Supplement with anti-inflammatory nutrients. Effectively tame both acute and chronic inflammation with consistent use of the following supplements:
- Tissue Rejuvenator is the premier product for joint health; every single nutrient in Tissue Rejuvenator has potent anti-inflammatory properties.
- EndurOmega supplies the body with omega-3 fatty acids, well-known for their superior anti-inflammatory benefits.
- AO Booster is a dual-benefit product with potent anti-inflammatory and antioxidant properties.
- EnduroZyme not only helps you digest the food you eat more thoroughly and completely, many of its ingredients are also superb anti-inflammatories.
- CBD Oil. An ever-increasing body of research is showing that the naturally occurring compound, cannabidiol (pronounced can-uh-bih-DIE-all), also known as CBD, provides extraordinary relief from pain and inflammation, with no tolerance build-up or a kind of dependence commonly found with opioid use.
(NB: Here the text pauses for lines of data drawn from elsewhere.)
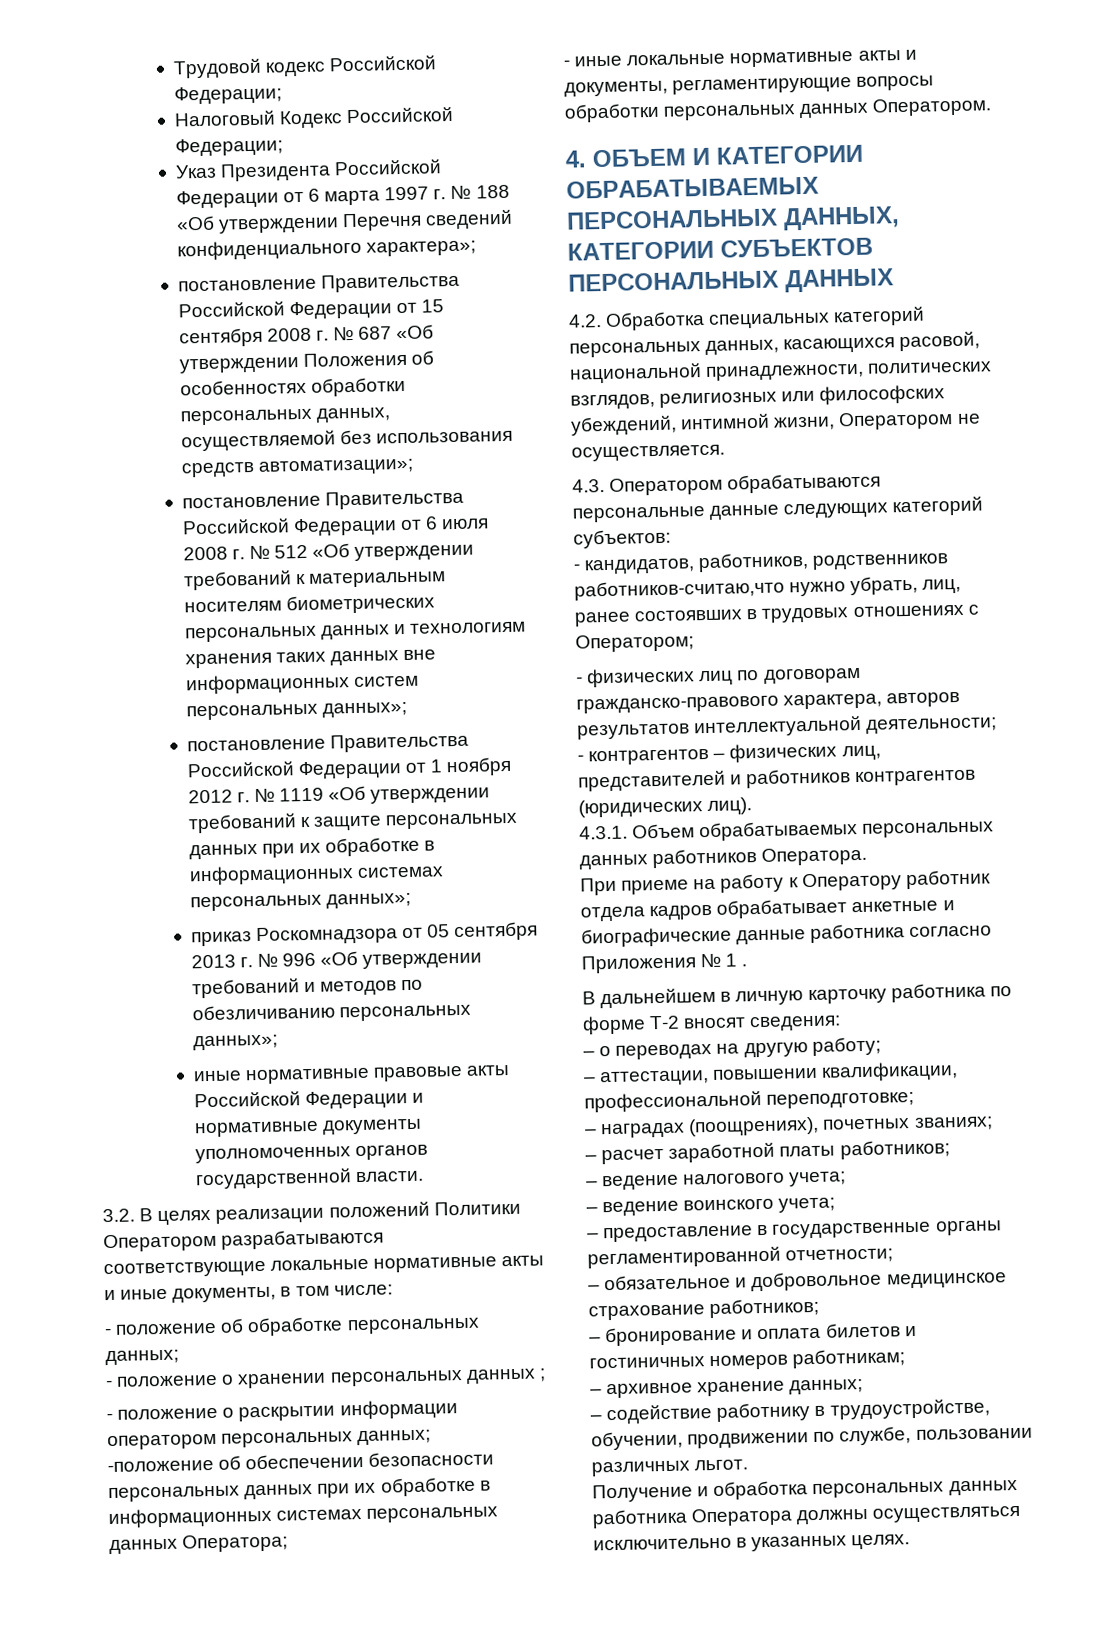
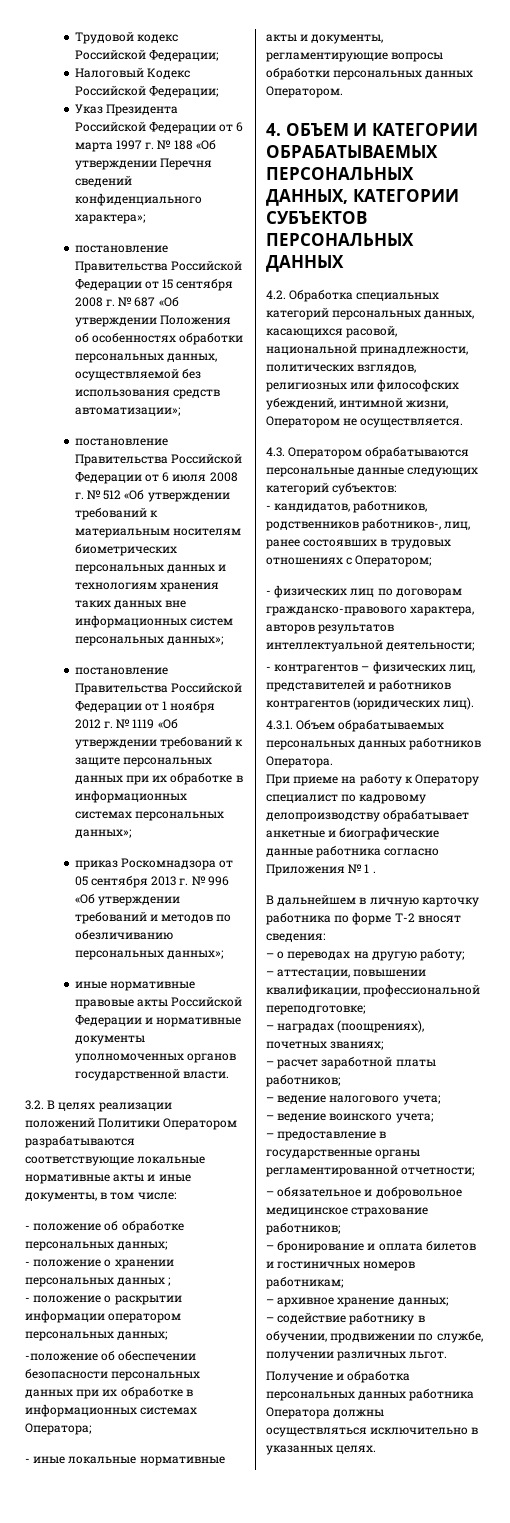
- -положение об обеспечении безопасности персональных данных при их обработке в информационных системах персональных данных Оператора;
+ -положение об обеспечении безопасности персональных данных при их обработке в информационных системах Оператора;
- - кандидатов, работников, родственников работников-считаю,что нужно убрать, лиц, ранее состоявших в трудовых отношениях с Оператором;
+ - кандидатов, работников, родственников работников-, лиц, ранее состоявших в трудовых отношениях с Оператором;
- При приеме на работу к Оператору работник отдела кадров обрабатывает анкетные и биографические данные работника согласно Приложения № 1 .
+ При приеме на работу к Оператору специалист по кадровому делопроизводству обрабатывает анкетные и биографические данные работника согласно Приложения № 1 .
- – содействие работнику в трудоустройстве, обучении, продвижении по службе, пользовании различных льгот.
+ – содействие работнику в обучении, продвижении по службе, получении различных льгот.

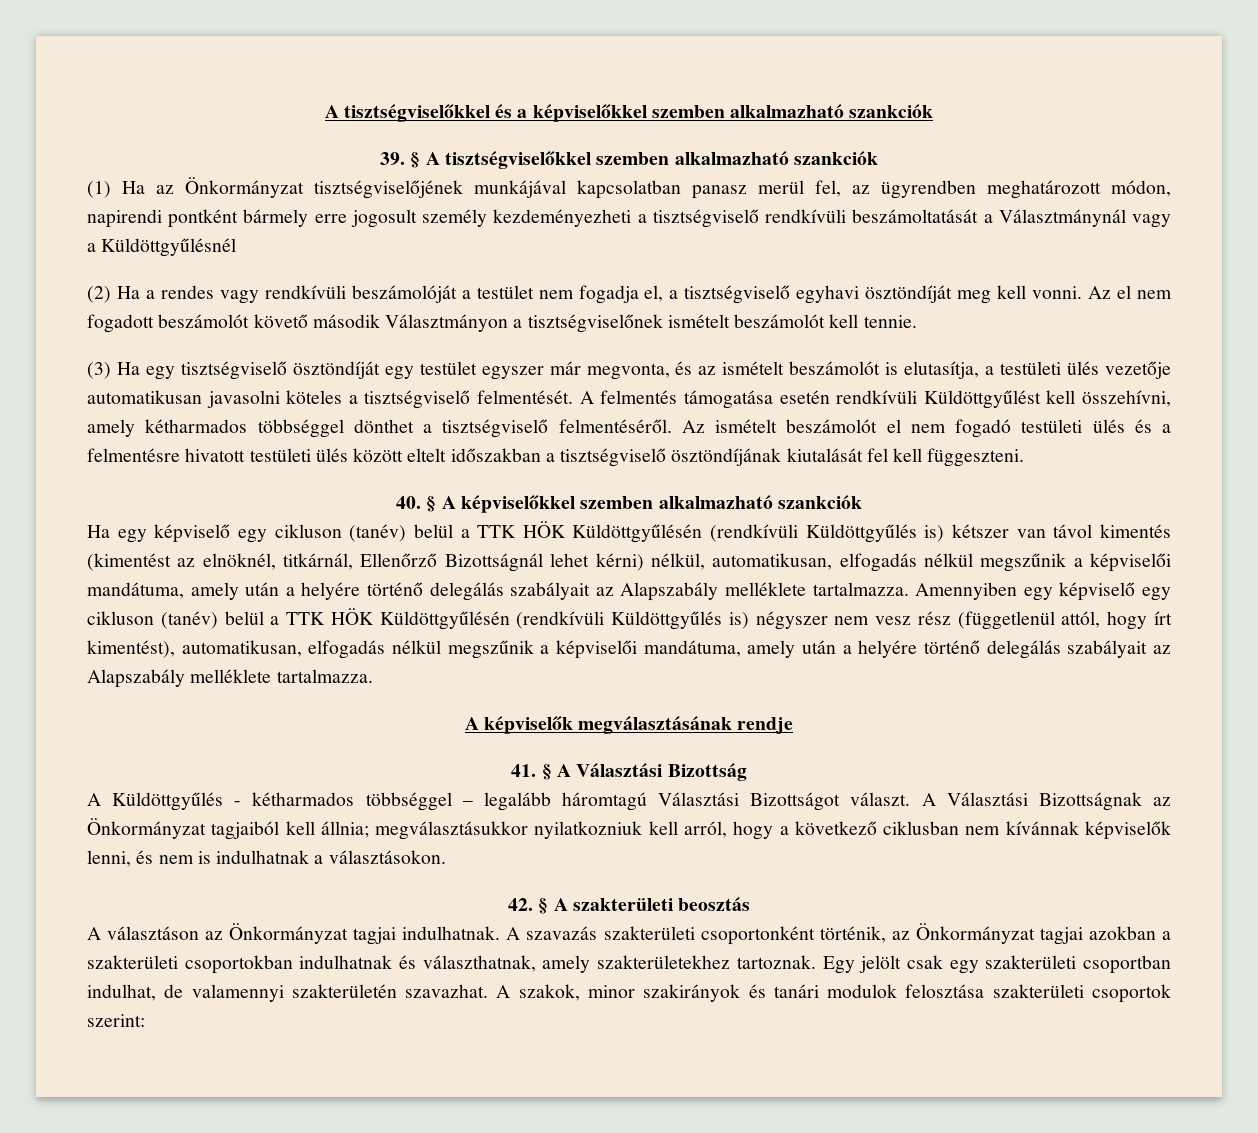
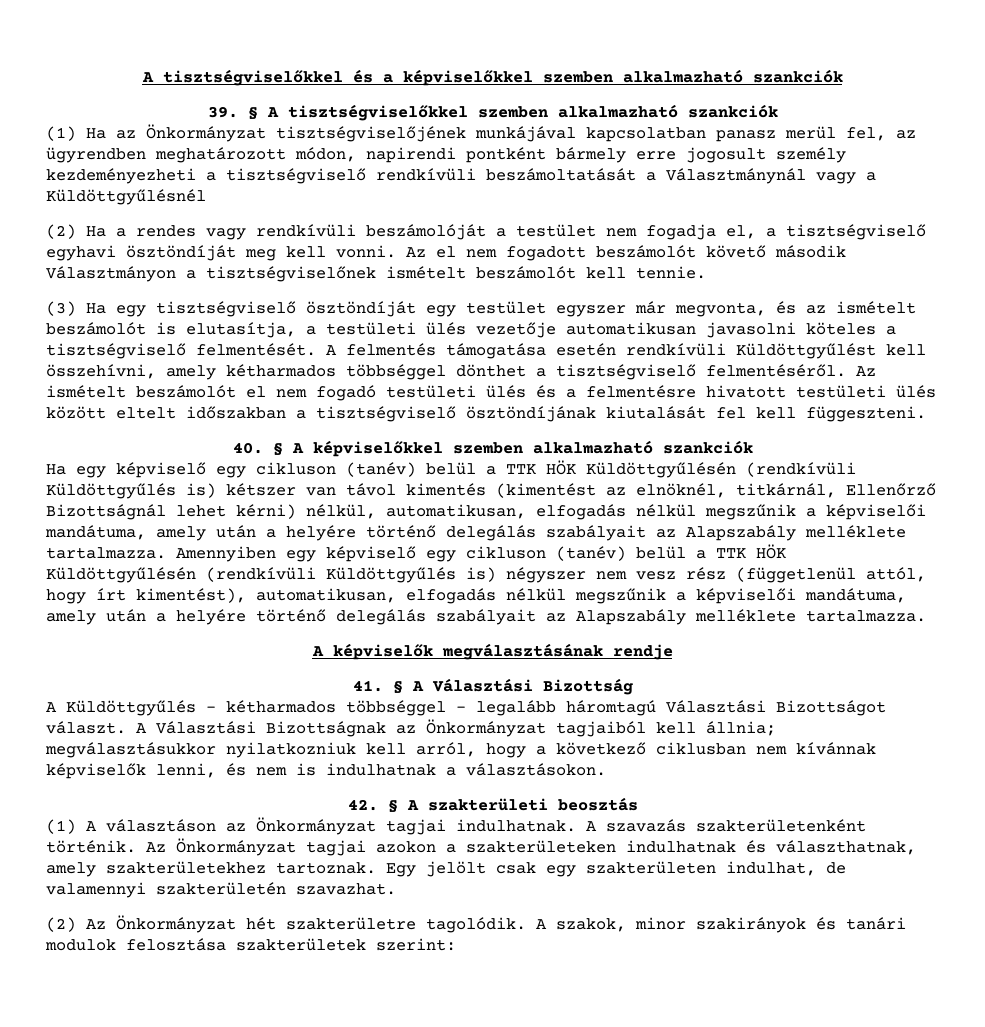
- A választáson az Önkormányzat tagjai indulhatnak.
+ (1) A választáson az Önkormányzat tagjai indulhatnak.
- A szavazás szakterületi csoportonként történik, az Önkormányzat tagjai azokban a szakterületi csoportokban indulhatnak és választhatnak, amely szakterületekhez tartoznak.
+ A szavazás szakterületenként történik. Az Önkormányzat tagjai azokon a szakterületeken indulhatnak és választhatnak, amely szakterületekhez tartoznak.
- Egy jelölt csak egy szakterületi csoportban indulhat, de valamennyi szakterületén szavazhat.
+ Egy jelölt csak egy szakterületen indulhat, de valamennyi szakterületén szavazhat.
+ (2) Az Önkormányzat hét szakterületre tagolódik.
- A szakok, minor szakirányok és tanári modulok felosztása szakterületi csoportok szerint:
+ A szakok, minor szakirányok és tanári modulok felosztása szakterületek szerint:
- Hammer Whey. While whey protein isolate’s primary function is to support muscular recovery—which will help to ensure acute inflammation passes quickly—it also supplies anti-inflammatory benefits.
While exercise does cause acute inflammation, when properly addressed and balanced with recovery, the results are positive for your health—and performance. When left unchecked and/or combined with life and dietary stressors, your training can quickly become a health liability. The harder you’re pushing your body, the more you need to look after yourself. Eliminate sugar from your diet, increase anti-inflammatory foods, and use the tools at your disposal. Most important among those is the newly available Hammer Hemp—the highest quality CBD oil available.
By faithfully following the steps we’ve outlined, you can alleviate the pain and inflammation that oftentimes occurs after workouts, while keeping harmful, health-negating chronic inflammation at bay.